New outfits like Revolut, Tandem, Atom or Monzo have quickly enjoyed patronage among the new generation because of the convenience they bring to the table. They face less operational friction, incorporating newer and fresher products as fast as they or third parties can innovate. The convenience of choice means that you can access a bank account with a video of yourself or an ID online.

They will go a step further and offer helpful recommendations on saving, security or novel ways of transacting cash through Bluetooth for example. Riding high on the recent favorable regulatory changes across Europe and the UK they can now offer low fees to larger numbers of customers than ever before.

These startups are not looking to be linchpins of the economy, instead bypass all the strict regulations of being a bank and enjoy the more profitable bank add-ons. According to a well-known credit matching service helping to find nearest best digital loan lenders online, these include investment advisory fees, loaning and payment fees, leaving traditional banks with less income-generating services to run their mammoth entities.

Well, when good artists copy, great artists steal so traditional banks are slowly moving to these new products to keep in pace with their challengers.  They still have a higher level of customer trust going for them, a factor Neo banks are still struggling with. Customers still rely on traditional banks to keep their money safe.

Mortgages

Fintech lenders have lending efficiencies on their side that should leave traditional banks green with envy. Research shows that these firms can reduce loan lending periods by as much as 10 days in comparison to brick and mortar financial institutions. They also refinance 15 days faster than traditional lenders.

This fast lane, one click loan approach of major Fintech firms like Lending Tree, Rocket Mortgage, Lenda or Quicken Loans rides on machine learning technology and is perfect for finicky tech-savvy clients. This sector has now grown from a 2% market share in the US in 2010 to a $161 billion or 8% market share in 2016.

Smartphones

Millennials and Gen Z are notorious ‘mobivores’, known to check on their IoT gadgets at least 43 times a day. This new generation is constantly asking banks “why can’t I do that on my smartphone?” At least 90% of this generation uses mobile banking more than any service smartphones have to offer to users including shopping.
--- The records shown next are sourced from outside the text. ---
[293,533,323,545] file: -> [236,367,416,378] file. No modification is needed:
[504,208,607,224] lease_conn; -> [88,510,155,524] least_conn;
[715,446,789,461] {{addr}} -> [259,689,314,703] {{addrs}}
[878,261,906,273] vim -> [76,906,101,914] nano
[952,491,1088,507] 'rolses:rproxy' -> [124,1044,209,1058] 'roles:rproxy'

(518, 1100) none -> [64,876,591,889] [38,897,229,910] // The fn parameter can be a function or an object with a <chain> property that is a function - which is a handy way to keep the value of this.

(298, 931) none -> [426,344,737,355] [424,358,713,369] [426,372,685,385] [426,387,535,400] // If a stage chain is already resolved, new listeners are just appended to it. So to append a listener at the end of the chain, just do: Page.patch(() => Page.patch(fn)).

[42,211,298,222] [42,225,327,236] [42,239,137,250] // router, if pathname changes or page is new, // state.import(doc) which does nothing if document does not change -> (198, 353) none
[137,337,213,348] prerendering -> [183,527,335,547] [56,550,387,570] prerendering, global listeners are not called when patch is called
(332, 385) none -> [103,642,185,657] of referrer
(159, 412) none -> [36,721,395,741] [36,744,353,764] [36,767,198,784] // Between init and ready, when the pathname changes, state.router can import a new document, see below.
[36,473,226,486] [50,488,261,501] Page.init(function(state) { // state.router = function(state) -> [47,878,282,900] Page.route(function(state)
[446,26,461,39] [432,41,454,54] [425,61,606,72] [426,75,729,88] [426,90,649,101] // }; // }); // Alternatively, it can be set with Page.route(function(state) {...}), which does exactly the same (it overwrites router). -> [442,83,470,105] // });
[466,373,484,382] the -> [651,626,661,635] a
With this group’s spending power expected to hit $1.4 trillion by the year 2020, it comes as no surprise that traditional banks are falling over themselves in the chase for the perfect mobile app. No one wants to go to the bank anymore, so brick and mortar are slowly shrinking.

The Neobank Chime, for example, has over 750,000 accounts so far from its mobile banking facilities for millennials. Working from a low fee account, debit card and app angle that provides real-time notifications and automatic savings, its growth has been out of this world extraordinary.

It has no adversarial products that seem to benefit from their client’s misfortune unlike those of traditional banks and no minimum balances or overdraft fees.

Cryptocurrencies

Over 30% of all millennials would rather invest $1000 in Bitcoin rather than stocks or bonds. Fueled by a merging distrust in ‘the man’, bitcoin growth has gained traction since the 2008 recession.

Blockchain’s features of transparency, accessibility across platforms and security has formed a counter financial system free of control and desirable to the free-spirited and disillusioned millennial.

A single bitcoin today is worth $ 3,672 up from $4.72 in 2011, and Wall Street giants such as Citigroup and J.P Morgan have come to embrace it. The Japanese government has gone one step further and approved for the payment of services and goods with bitcoin.

The final word

Traditional banks have finally woken and smelt the coffee, noticed the disruption and began to adapt. Fintech is on everybody’s mind, not only banking more of the unbanked but providing quality services that are changing their lives for better. The changes that this disruption brings to the challengers, and the incumbents can only signal good for the person that should matter most; the customer.